Try it
Go to the line that includes "(859, 483) none -> [336,316,391,326] in which" and retype it, then every line after it to the end of the data, adding nothing.

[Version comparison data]
_ _ _ _ _ _ _
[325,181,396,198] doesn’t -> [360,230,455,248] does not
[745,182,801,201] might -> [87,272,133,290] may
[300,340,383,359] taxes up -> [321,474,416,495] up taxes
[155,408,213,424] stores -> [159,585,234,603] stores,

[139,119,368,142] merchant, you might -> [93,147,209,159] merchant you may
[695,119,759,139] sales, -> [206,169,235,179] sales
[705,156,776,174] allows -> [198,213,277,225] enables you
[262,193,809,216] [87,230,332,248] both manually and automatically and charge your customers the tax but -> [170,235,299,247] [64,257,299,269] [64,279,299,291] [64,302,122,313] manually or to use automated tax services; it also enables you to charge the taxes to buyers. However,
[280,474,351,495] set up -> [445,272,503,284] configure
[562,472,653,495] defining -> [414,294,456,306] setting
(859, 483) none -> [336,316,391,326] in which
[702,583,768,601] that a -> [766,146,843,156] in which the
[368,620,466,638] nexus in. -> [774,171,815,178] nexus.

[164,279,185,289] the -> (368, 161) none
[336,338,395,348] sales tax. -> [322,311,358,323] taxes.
_ _ _ _ _ _ _
Solution to the exercise
(859, 483) none -> [336,316,391,326] in which
[702,583,768,601] that a -> [766,146,843,156] in which the
[368,620,466,638] nexus in. -> [774,171,815,178] nexus.

[164,279,185,289] the -> (368, 161) none
[336,338,395,348] sales tax. -> [322,311,358,323] taxes.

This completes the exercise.